Hooked On Quack said:


> Hamburg !!!


 I have been to Hamburg twice. It is a great nice place to camp.


----------



## Dreamer69 (Sep 23, 2021)

blood on the ground said:


> I like ones where no one else is around. I never could understand the hype about Vogel! Packed with people and constant motorcycle noise! Wildcat creek campground in north Ga is a good campground.


Same here. I was not too impressed with Vogel either. There was a lot of motorcycles last weekend when we went to visit that campground. Just went for a day trip.


----------



## Hooked On Quack (Sep 23, 2021)

Dreamer69 said:


> I have been to Hamburg twice. It is a great nice place to camp.

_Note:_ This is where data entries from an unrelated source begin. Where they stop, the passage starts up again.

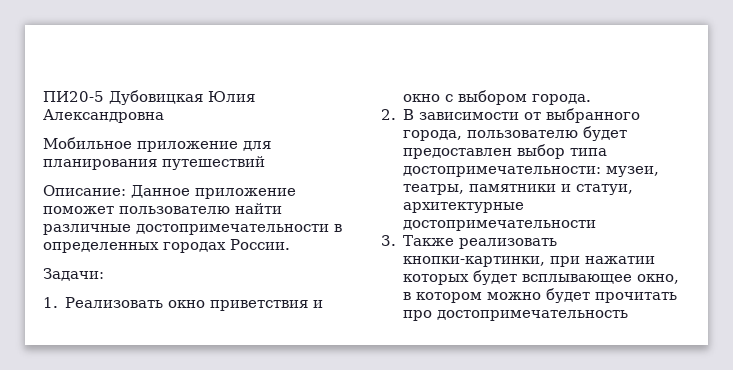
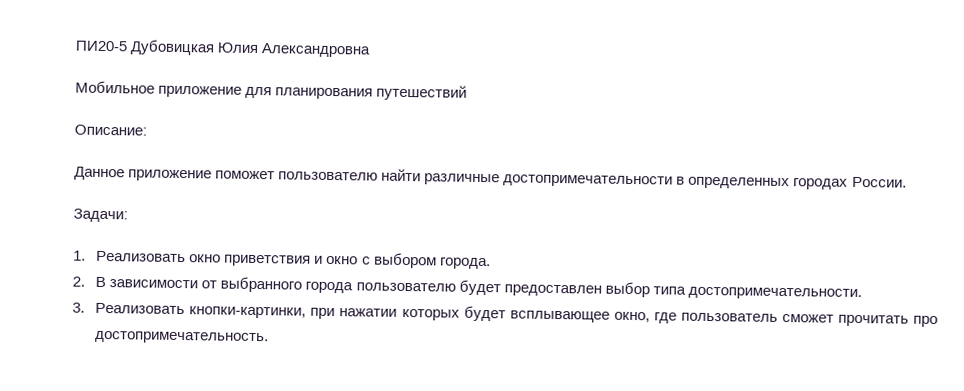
(126, 190) none -> (147, 130) //
[403,130,463,141] города, -> [305,281,354,294] города
[403,166,660,177] [403,184,634,195] [403,202,525,213] [403,220,597,231] достопримечательности: музеи, театры, памятники и статуи, архитектурные достопримечательности -> [687,286,862,301] достопримечательности.
[403,235,558,249] Также реализовать -> [95,302,186,315] Реализовать
[403,288,591,303] в котором можно будет -> [653,312,834,324] где пользователь сможет
[437,310,629,321] достопримечательность -> [95,330,270,345] достопримечательность.

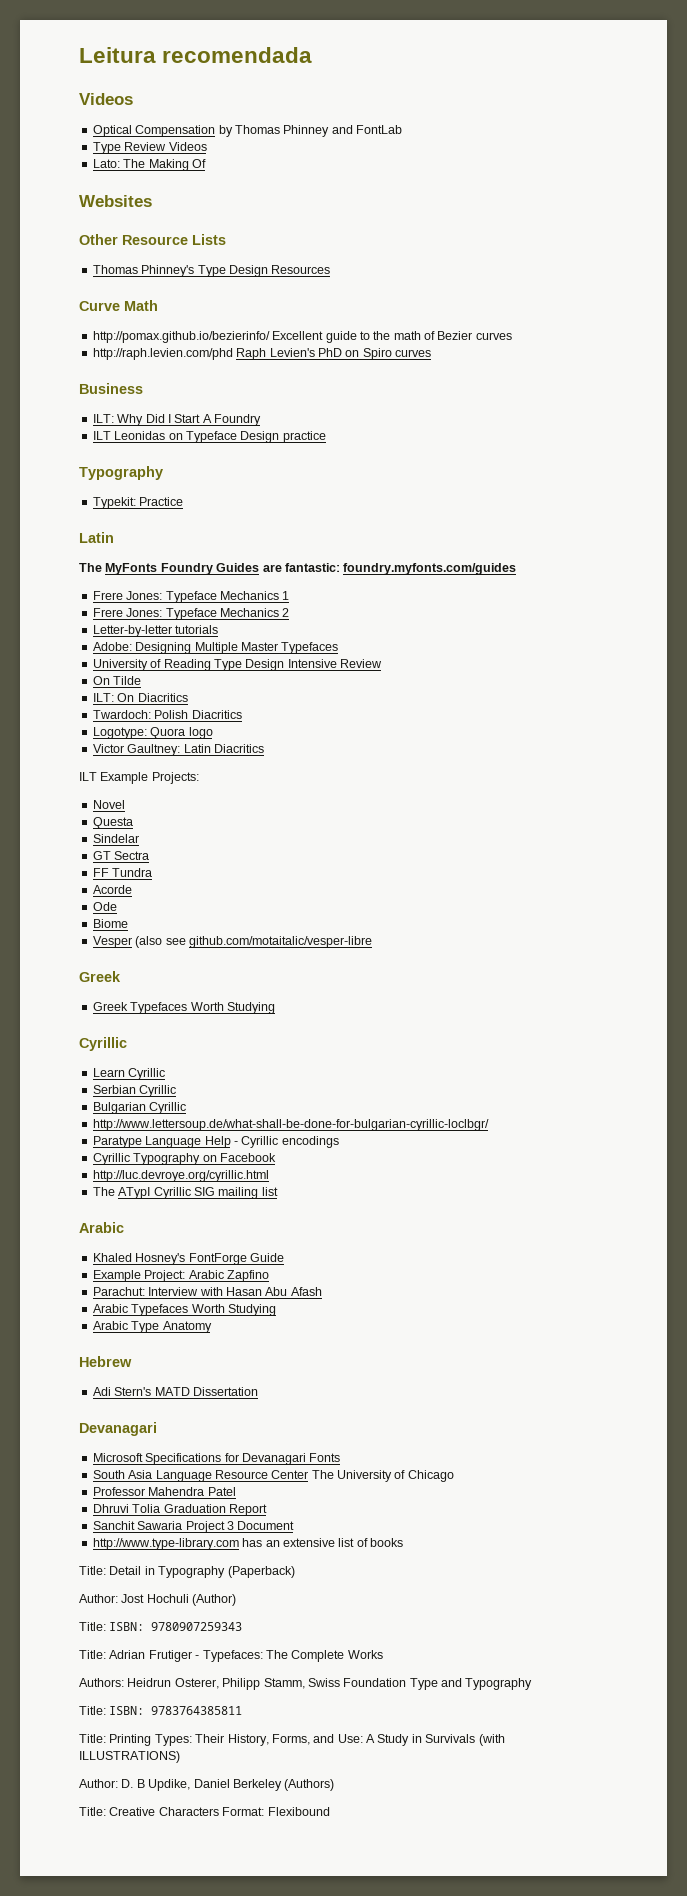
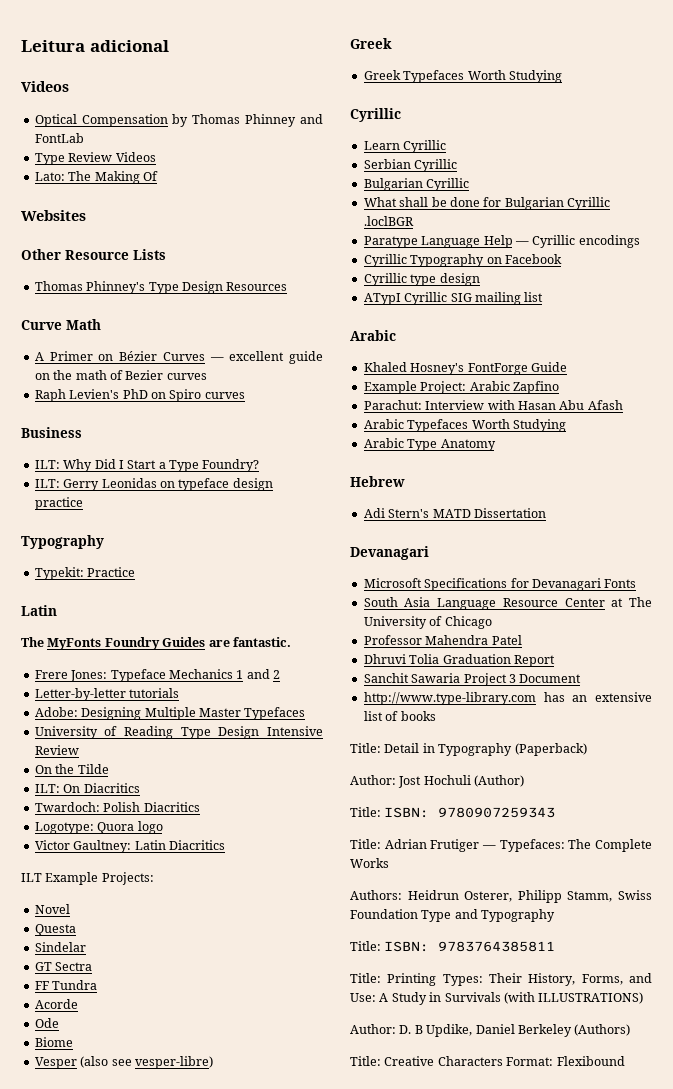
[162,47,313,63] recomendada -> [89,40,169,52] adicional
[92,331,370,343] http://pomax.github.io/bezierinfo/ Excellent guide to -> [34,351,323,364] [34,373,50,380] A Primer on Bézier Curves — excellent guide on
[92,348,233,360] http://raph.levien.com/phd -> (207, 376) none
[202,414,261,426] [92,431,280,443] A Foundry // ILT Leonidas on Typeface Design -> [158,459,260,472] [34,478,273,491] a Type Foundry? // ILT: Gerry Leonidas on typeface design
[284,563,517,575] fantastic: foundry.myfonts.com/guides -> [232,637,291,647] fantastic.
[92,608,279,620] // Frere Jones: Typeface Mechanics -> [246,669,270,679] and
(110, 680) none -> [55,764,75,774] the
[188,936,372,948] github.com/motaitalic/vesper-libre -> [134,1056,213,1069] vesper-libre)
[92,1119,489,1131] http://www.lettersoup.de/what-shall-be-done-for-bulgarian-cyrillic-loclbgr/ -> [363,197,610,210] [363,216,414,226] What shall be done for Bulgarian Cyrillic .loclBGR
[233,1141,238,1145] - -> [514,241,529,245] —
[92,1170,269,1182] [92,1187,115,1196] http://luc.devroye.org/cyrillic.html // The -> [363,273,480,286] Cyrillic type design //
(309, 1474) none -> [611,598,624,607] at
[195,1655,200,1659] - -> [482,845,496,849] —

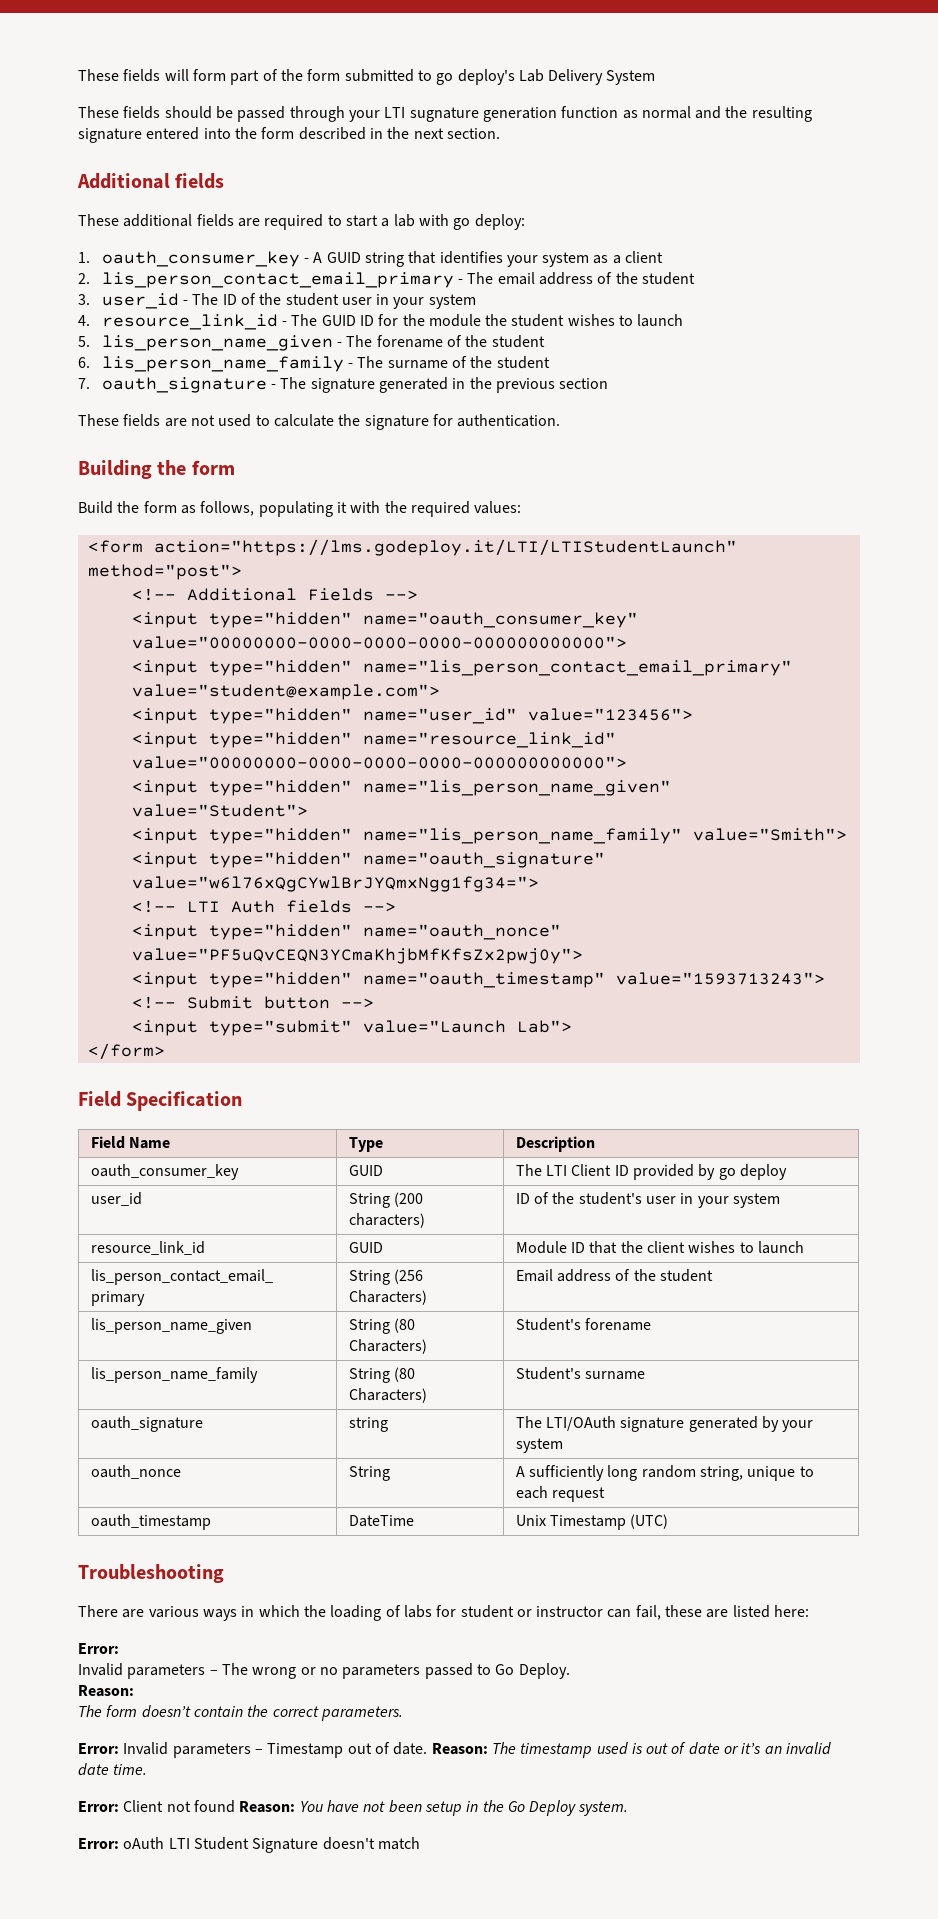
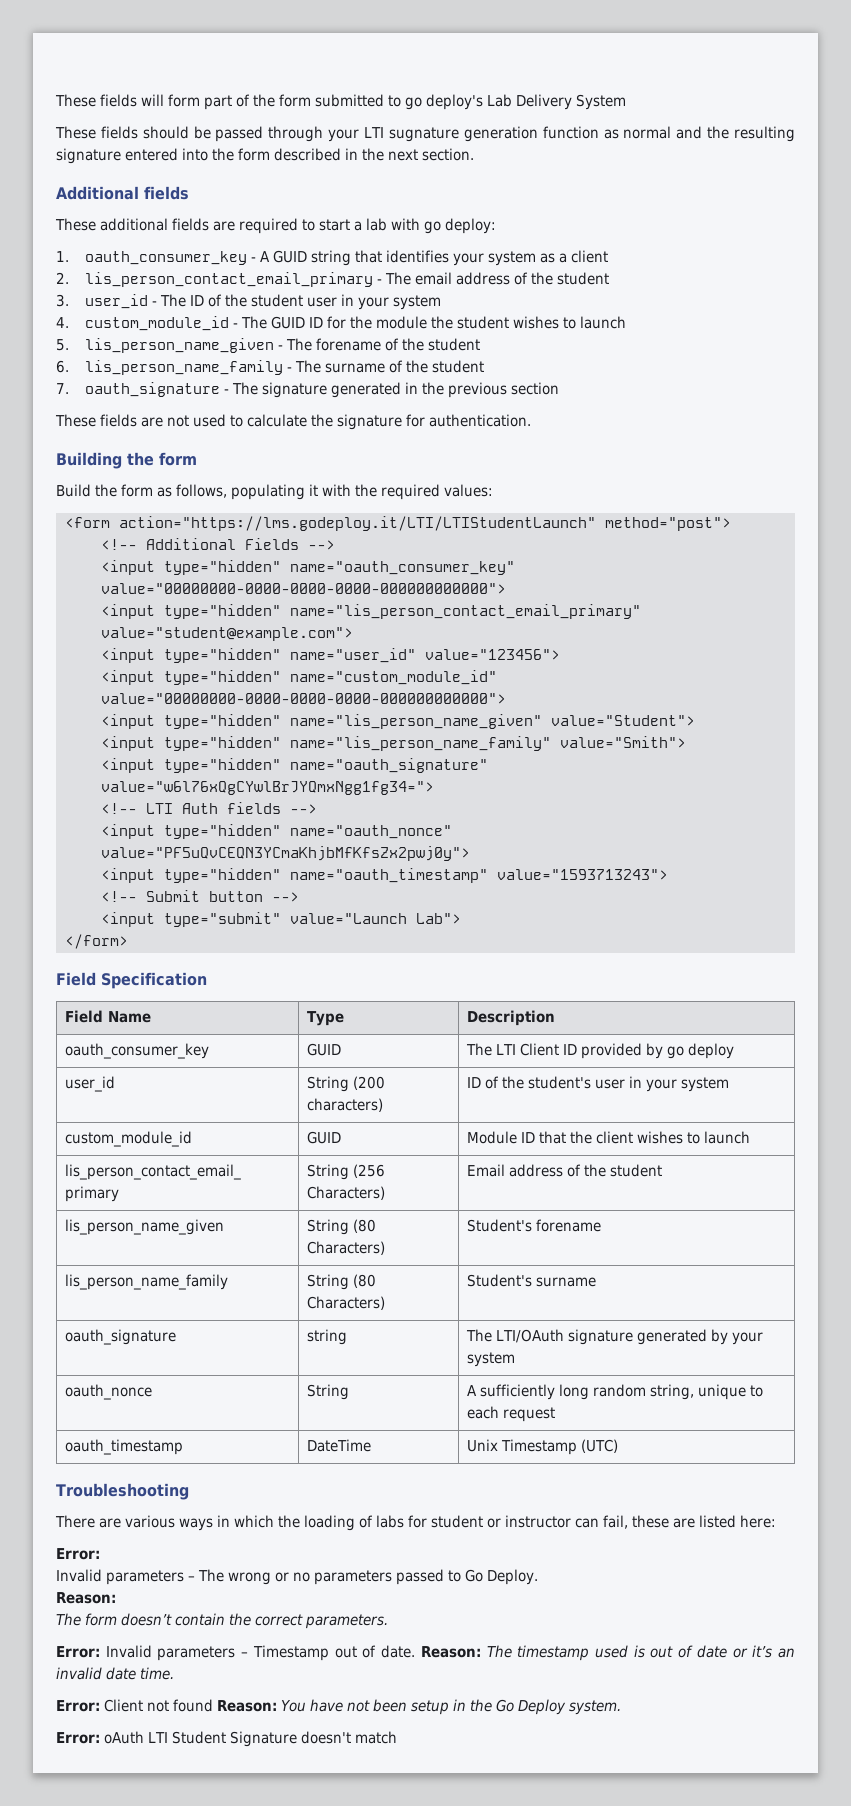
[101,314,278,330] resource_link_id -> [84,316,229,331] custom_module_id
[362,732,616,748] name="resource_link_id" -> [289,670,497,685] name="custom_module_id"
[90,1241,205,1255] resource_link_id -> [65,1131,193,1147] custom_module_id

Crappie will be biting soon !!


----------



## Dreamer69 (Sep 23, 2021)

Hooked On Quack said:


> Crappie will be biting soon !!


SHHHHHHH. Dont be giving up our secret spot.  Jk. I fished that lake last time i was there and caught a good mess of warmouths. Cleaned and ate them the same night. Best fish I ever had in a long time.


----------



## RedHills (Sep 23, 2021)

For the most park...I despise private owned campgrounds. I know there are exceptions, but most pack too many sites on the property (yea I get why) Many have long term residents that outnumber "campers". I also get why families go to private campgrounds as many have activities and cater to kids. All mine are grown, so seclusion and quite takes precedent. Many State parks and COE's provide that and is where you'll find us most of the time. If you are considering a mountain trip, check out Orchard Lake (private owned) in Saluda, NC. Far enough away from the hustle and bustle of "The Mountains", but only a 45 min or so drive to be in the middle of it.


----------



## Semi-Pro (Sep 23, 2021)

My favorite campground would be smokemont in NC just above Cherokee before you head over the mountain to TN. 
D section, all the way in the back. Been going for 26 years so far


----------



## specialk (Sep 23, 2021)

we liked indian springs and high falls back in the day for tent camping with our young son.....


----------



## The Original Rooster (Sep 23, 2021)

40 years ago, Ol' Walt, Nick, and I had good times at Cotton Hill campground on Lake Eufaula.


----------



## pjciii (Sep 23, 2021)

Close To home i really like CEO suwanee on Lanier and Hall county campground three rivers. Up 441 is river falls at the gorge and then over past helen is Enota.


----------



## Big7 (Sep 23, 2021)

Dames Ferry, Lake Juliette is very nice.
Quite and clean. The restrooms and showers are clean enough to do surgery in. Roads are good and campsites are well maintained. Boat rental on the lake and nearby.

Plenty of good fishing at the lake + it's close to several public access areas on the Mighty Ocmulgee River.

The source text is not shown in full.